The research provides concrete evidence against anti-trans rhetoric which posits that allowing trans and gender diverse people to use the bathrooms which reflect their gender will cause an increase in bathroom-related crimes, The Boston Globe reported.

Researchers looked at reports of crimes committed in public restrooms in cities across Massachusetts in the US and found no increase in crime or difference in the nature of crimes committed between cities with trans bathroom inclusion policies and those without.

The study was conducted by the Williams Institute at the UCLA School of Law, which focuses on issues around gender identity, whose researchers collected data across two years prior to discrimination laws took affect across the state.

The upcoming November 6 election in Massachusetts will see the law put to a ballot, with campaigners focusing on the issue of bathroom safety in their attempt at a rollback of trans rights.

The question marks the first ever public referendum on trans rights in the United States – taking place in the same state which first legalised same-sex marriage.

“It really takes the wind out of the sails of our opponents who have been trying to paint this false picture,” said Matthew Wilder, spokesperson for the Freedom for All Massachusetts campaign fighting to keep the law.

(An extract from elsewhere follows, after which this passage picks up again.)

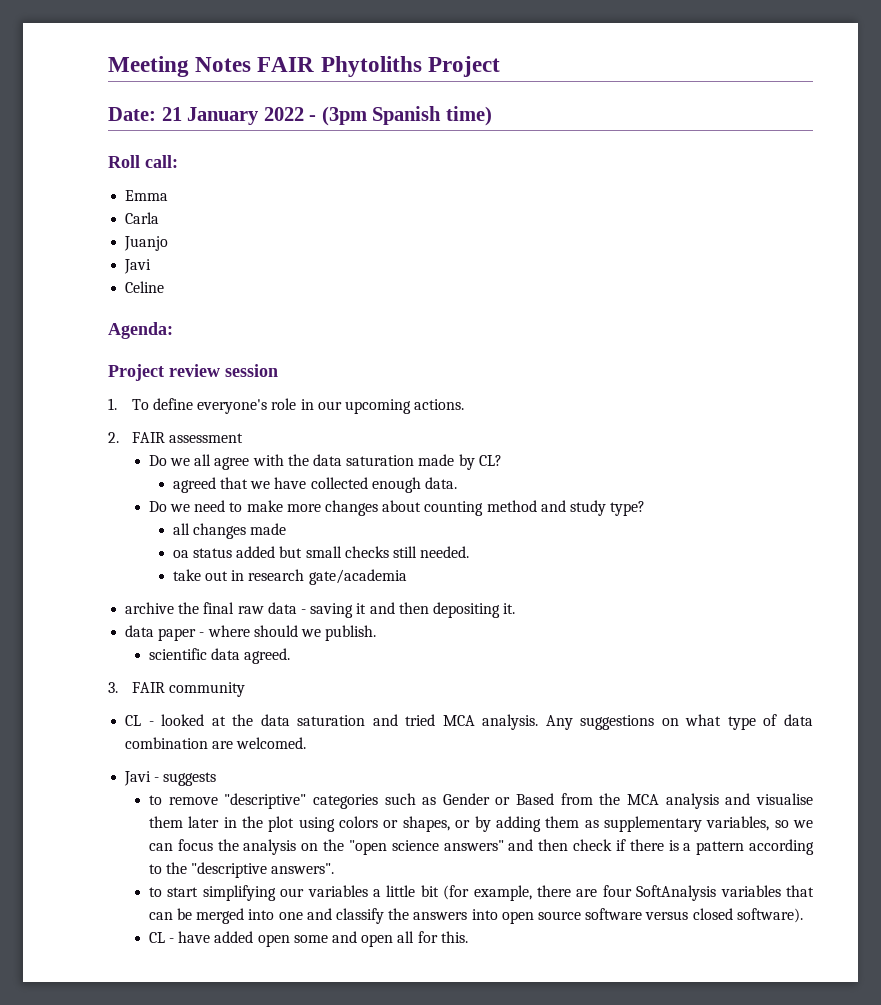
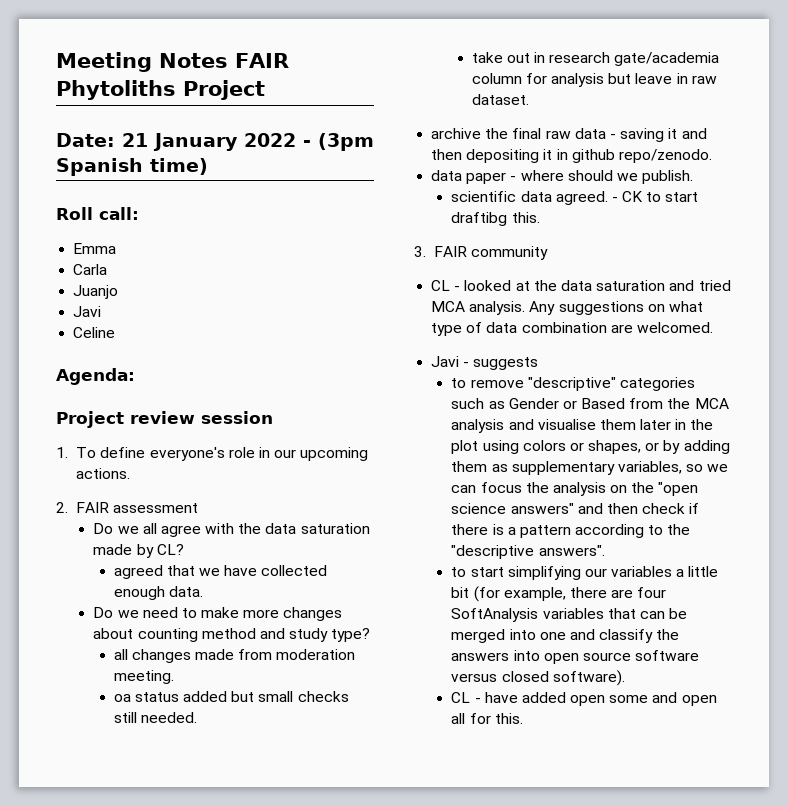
(287, 529) none -> [238,649,356,660] [113,670,174,684] from moderation meeting.
(407, 577) none -> [471,73,717,87] [471,94,529,105] column for analysis but leave in raw dataset.
[503,603,516,614] it. -> [543,149,712,163] it in github repo/zenodo.
(291, 656) none -> [611,191,699,202] [451,212,540,226] - CK to start draftibg this.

Campaigners insinuated that the study was biased as its results had not been sent to the campaign opposing the law, but the researchers behind it say the possible outcomes would not have impeded the study’s release.

“We talked about it before we started this research: What happens if we find out there is some sort of danger in this law?” said the study’s lead author Amira Hasenbush.

“If we had found one, we would have published that, too.”

“Reports of privacy and safety violations in public restrooms, locker rooms, and changing rooms are exceedingly rare,” the study notes.

The study points out that police are seeing an increase in “peeping Tom” cases but this rise is associated chiefly with the miniaturisation of technology.

“If people — transgender or not — go into these spaces with the intent of committing a crime, they are still going to be prosecuted. There are still laws that prohibit that,” Wilder said.

Trans bathroom rights have been the subject of significant controversy in the US following the Supreme Court’s ruling on marriage equality, in much the same way public attacks on trans people have gained momentum in the wake of Australia’s legalisation of same-sex marriage.

Last month, a school in Colorado had to be shut down after parents threatened the life of a trans 12 year old who used the bathroom matching her identity.

In June, unisex bathrooms at the AFL Pride Game drew ire from fans and predictable outrage from Australian Conservatives politician and former ACL director Lyle Shelton.